Here is some of the core code.
//main.c
/* USER CODE BEGIN WHILE */
while (1)
{
TIM2->CNT = 0; //set timer2 count=0
EXTI->SWIER |= 1; //call EXIT0 ISR
for(;i!=0;i--){} //delay
printf("[%5d]:TIM time t is :%d\n",line,t);
printf("***********[%5d]:*******\n",line);
line++;
i = COUNT_NUM;
HAL_GPIO_TogglePin(GPIOC,GPIO_PIN_13);
/* USER CODE END WHILE */
/* USER CODE BEGIN 3 */
}
;ISR.s
AREA ISR,CODE,READONLY
EXPORT EXTI0_IRQHandler
;EXTI0_IRQHandler is a global function name that is an ISR written in the Assembly language.
;To enable EXTI0_IRQHandler, the automatically generated EXTI0_IRQHandler function needs to be commented out in the stm32f1xx_it.c file.
IMPORT t
;t is a global variable used to store the value of the timer read in the ISR.
IMPORT exit_pr_addr
;exit_pr_addr is the global variable used to store the address of the EXTI_PR register.
;This address is used in the ISR in order to clear the interrupt request flag
IMPORT tim_cnt_addr
;tim_cnt_addr is a global variable used to store the address of the count register in the timer.
;This address is used in the ISR in order to read the count value of the timer
EXTI0_IRQHandler
;push {r4-r11}
;push {r4}
;;;t = TIM2->CNT
ldr r1,=tim_cnt_addr;read global var addr
ldr r2,[r1] ;read tim_cnt_addr value
ldr r2,[r2] ;read cnt value
ldr r0,=t ;get global var t addr
str r2,[r0] ;set t = TIM2->CNT
;;;clear interupt request flg
ldr r1,=exit_pr_addr ;read global var addr
ldr r1,[r1] ;read exit_pr_addr value
mov r3,#(1<<0) ;
str r3,[r1];
;pop {r4}
;pop {r4-r11}
bx lr
END
Some settings for compiling with Keil uVision 5 V5.39.0.0.
I have packaged the above mentioned project code on STM32F103C8T6, which compiles successfully under Keil uVision 5 V5.39.0.0. Under the IAR platform, the project code is almost the same, except for some differences in the format of the ISR written in assembly language, the rest of the code remains the same. This part of the code is given in the ISR_FOR_IAR.s file in my attachment. The code mentioned above is uploaded to google drive as attachment.
Is there anyone who can explain this strange problem I've discovered?

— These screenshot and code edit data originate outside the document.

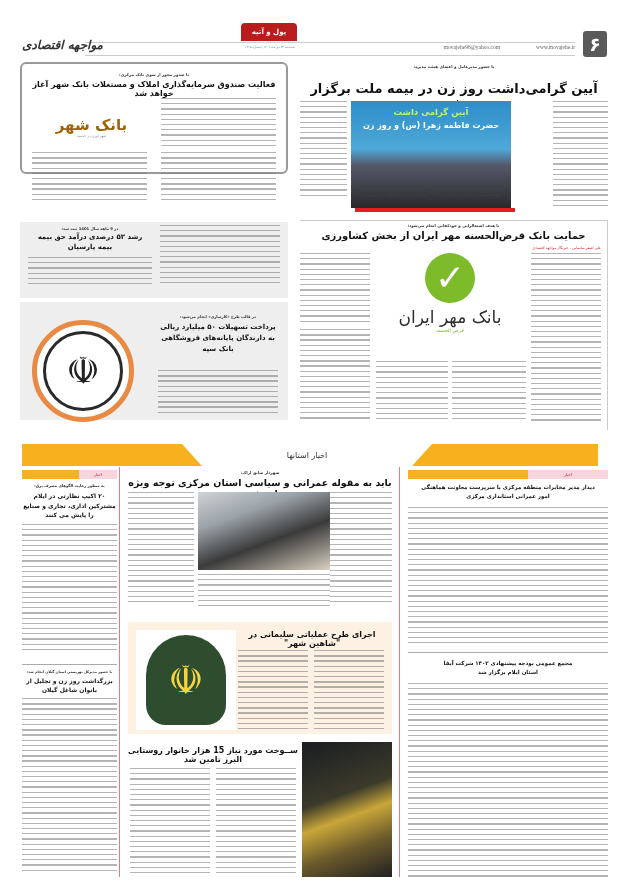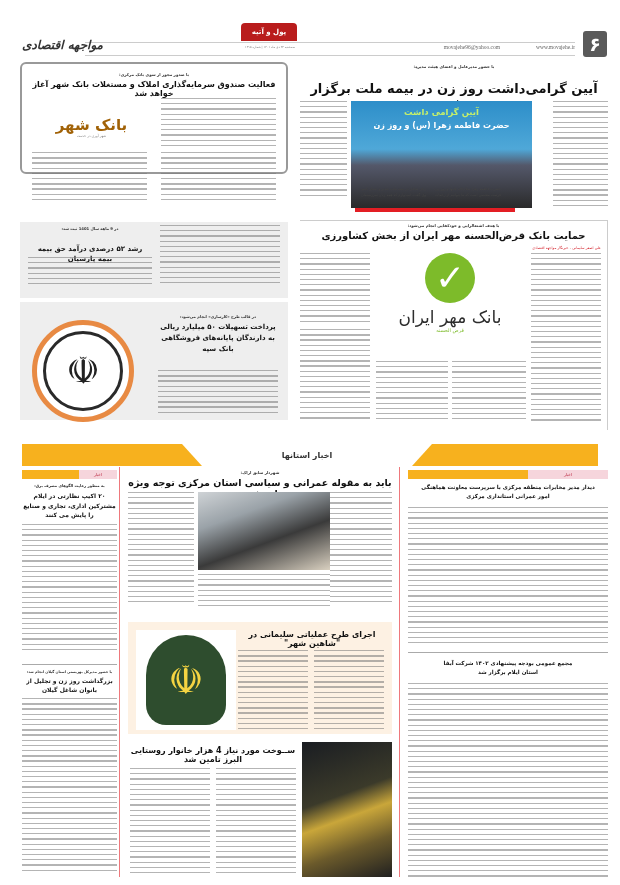--- a/index.html
+++ b/index.html
@@ -27,21 +27,21 @@
   <div class="abs" style="left:230px;top:45px;width:80px;font-size:3px;color:#777;text-align:center">سه‌شنبه ۲۴ دی ماه ۱۴۰۱ | شماره ۱۳۱۵</div>
   <div class="abs" style="left:85px;right:45px;top:55px;height:1px;background:#ccc"></div>
   <div class="abs" style="left:85px;right:45px;top:42px;height:1px;background:#ccc"></div>
   <div class="abs" style="left:22px;top:38px;font-size:12px;font-style:italic;font-weight:bold;color:#333;font-family:'DejaVu Serif',serif">مواجهه اقتصادی</div>
 </div>
 
 <div class="abs" style="left:300px;top:64px;width:308px;height:155px">
   <div class="kicker" style="font-size:4px">با حضور مدیرعامل و اعضای هیئت مدیره:</div>
   <div class="head" style="font-size:13px;margin-top:12px">آیین گرامی‌داشت روز زن در بیمه ملت برگزار شد</div>
   <div class="abs txt fill" style="right:0;top:37px;width:55px;height:80px"></div>
-  <div class="abs photo" style="left:51px;top:37px;width:181px;height:107px;background:linear-gradient(180deg,#2d8ec9 0,#4fa8d8 45%,#54586a 60%,#2a2a2a 100%)">
+  <div class="abs photo" style="left:51px;top:37px;width:160px;height:107px;background:linear-gradient(180deg,#2d8ec9 0,#4fa8d8 45%,#54586a 60%,#2a2a2a 100%)">
     <div style="position:absolute;top:6px;width:100%;text-align:center;color:#c5f06a;font-size:8.5px;font-weight:bold">آیین گرامی داشت</div>
     <div style="position:absolute;top:20px;width:100%;text-align:center;color:#fff;font-size:8px;font-weight:bold">حضرت فاطمه زهرا (س) و روز زن</div>
   </div>
   <div class="abs txt fill" style="left:0;top:37px;width:47px;height:96px"></div>
   <div class="abs txt fill" style="right:0;top:120px;width:55px;height:24px"></div>
   <div class="abs" style="left:131px;top:123px;width:70px;font-size:3.6px;line-height:5.5px;color:#444">حضرت فاطمه زهرا سلام‌الله علیها و روز زن، فرصت مغتنمی است که ما بتوانیم از زحمات</div>
   <div class="abs" style="left:56px;top:123px;width:70px;font-size:3.6px;line-height:5.5px;color:#444">زنان شاغل در بیمه ملت تقدیر و تشکر کنیم. وی گفت: امیدوارم که همه زنان سرزمینمان</div>
   <div class="abs" style="left:55px;top:144px;width:160px;height:4px;background:#e31e24"></div>
 </div>
 
@@ -52,21 +52,21 @@
   <div class="abs" style="left:22px;top:52px;width:95px;text-align:center">
     <div style="color:#a16207;font-size:15px;font-weight:bold">بانک شهر</div>
     <div style="color:#888;font-size:3.5px">شهر آوری در خدمت</div>
   </div>
   <div class="abs txt fill" style="right:10px;top:88px;width:115px;height:48px"></div>
   <div class="abs txt fill" style="left:10px;top:88px;width:115px;height:48px"></div>
 </div>
 
 <div class="abs grey" style="left:20px;top:222px;width:268px;height:76px">
   <div class="abs kicker" style="left:0;top:4px;width:140px;font-size:3.8px">در 9 ماهه سال 1401 ثبت شد:</div>
-  <div class="abs head" style="left:10px;top:22px;width:120px;font-size:7px;line-height:10px">رشد ۵۲ درصدی درآمد حق بیمه بیمه پارسیان</div>
+  <div class="abs head" style="left:10px;top:10px;width:120px;font-size:7px;line-height:10px">رشد ۵۲ درصدی درآمد حق بیمه بیمه پارسیان</div>
   <div class="abs txt fill" style="left:8px;top:35px;width:124px;height:30px"></div>
   <div class="abs txt fill" style="right:8px;top:3px;width:120px;height:60px"></div>
 </div>
 <div class="abs grey" style="left:20px;top:302px;width:268px;height:118px">
   <div class="abs" style="left:12px;top:18px;width:102px;height:102px;border-radius:50%;border:5px solid #e88a43;background:#fff;display:flex;align-items:center;justify-content:center">
     <div style="width:80px;height:80px;border-radius:50%;border:3px solid #2a2a2a;display:flex;align-items:center;justify-content:center;font-size:38px;color:#222">☫</div>
   </div>
   <div class="abs kicker" style="right:10px;top:12px;width:120px;font-size:3.8px">در قالب طرح «کارسازی» انجام می‌شود:</div>
   <div class="abs head" style="right:10px;top:20px;width:120px;font-size:7px;line-height:11px">پرداخت تسهیلات ۵۰ میلیارد ریالی به دارندگان پایانه‌های فروشگاهی بانک سپه</div>
   <div class="abs txt fill" style="right:10px;top:68px;width:120px;height:44px"></div>
@@ -83,21 +83,21 @@
     <div style="color:#7dbb2a;font-size:5px">قرض الحسنه</div>
   </div>
   <div class="abs txt fill" style="left:0;top:32px;width:70px;height:70px"></div>
   <div class="abs txt fill" style="left:76px;top:140px;width:72px;height:62px"></div>
   <div class="abs txt fill" style="left:152px;top:140px;width:74px;height:62px"></div>
   <div class="abs txt fill" style="left:0;top:108px;width:70px;height:94px"></div>
 </div>
 
 <div class="abs" style="left:22px;top:444px;width:576px;height:22px;background:#f7b11e">
   <div style="position:absolute;left:160px;top:0;width:250px;height:22px;background:#fff;clip-path:polygon(0 0,100% 0,92% 100%,8% 100%);display:flex;align-items:center;justify-content:center">
-    <span style="font-size:8px;font-weight:bold;color:#333">اخبار استانها</span>
+    <span style="font-size:8px;font-weight:normal;color:#333">اخبار استانها</span>
   </div>
 </div>
 <div class="abs" style="left:119px;top:467px;width:1px;height:410px;background:#e31e24;opacity:.6"></div>
 <div class="abs" style="left:399px;top:467px;width:1px;height:410px;background:#e31e24;opacity:.6"></div>
 
 <div class="abs" style="left:408px;top:470px;width:200px;height:175px">
   <div class="tagbar">
       <span class="pink">اخبار</span>
       <span class="yel"></span>
     </div>
@@ -122,21 +122,21 @@
   <div class="abs" style="left:8px;top:8px;width:100px;height:100px;background:#fff;display:flex;align-items:center;justify-content:center">
     <div style="width:80px;height:90px;border-radius:40px 40px 20px 20px;background:#2e4d2e;color:#f5d442;font-size:40px;text-align:center;line-height:90px">☫</div>
   </div>
   <div class="abs head" style="right:10px;top:8px;width:140px;font-size:8px">اجرای طرح عملیاتی سلیمانی در "شاهین شهر"</div>
   <div class="abs txt fill" style="right:8px;top:28px;width:70px;height:80px"></div>
   <div class="abs txt fill" style="right:84px;top:28px;width:70px;height:80px"></div>
 </div>
 
 <div class="abs" style="left:128px;top:740px;width:264px;height:137px">
   <div class="abs" style="right:0;top:2px;width:90px;height:135px;background:linear-gradient(160deg,#1a1d22 0,#3b3a2a 40%,#c9a63a 55%,#6b5a2b 75%,#202020 100%)"></div>
-  <div class="abs head" style="left:0;top:6px;width:170px;font-size:8px">ســوخت مورد نیاز 4 هزار خانوار روستایی البرز تامین شد</div>
+  <div class="abs head" style="left:0;top:6px;width:170px;font-size:8px">ســوخت مورد نیاز 15 هزار خانوار روستایی البرز تامین شد</div>
   <div class="abs txt fill" style="left:88px;top:28px;width:80px;height:106px"></div>
   <div class="abs txt fill" style="left:2px;top:28px;width:80px;height:106px"></div>
 </div>
 
 <div class="abs" style="left:22px;top:470px;width:95px;height:185px">
   <div class="tagbar" style="flex-direction:row">
       <span class="pink">اخبار</span>
       <span class="yel"></span>
     </div>
   <div class="kicker" style="margin-top:4px;font-size:3.8px">به منظور رعایت الگوهای مصرف برق:</div>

In the case without push/pop, you are probably running the ISR twice, due to a late clear of the flag which caused the interrupt. As the two ISRs run back to back, main prints the value stored in the second run (thus roughly the whole duration of ISR, plus "half" of the second one, minus correction for tail-chaining).
You can confirm or reject this by moving the pop before clearing the interrupt flag, or by adding a counter counting the number, or by checking the interrupt flag upon entry to the ISR, or by clearing TIMx_CNT in the ISR, or by setting TIMx_CNT to some conspicuous value in the ISR, or... there are probably many ways.
P.S. An oscilloscope, or at least a cheap logic analyzer (LA) is an indispensable tool for microcontroller programming; I recommend you get some. one of the methods to check interrupts latency/duration is to toggle a pin and measure - you've mentioned that yourself.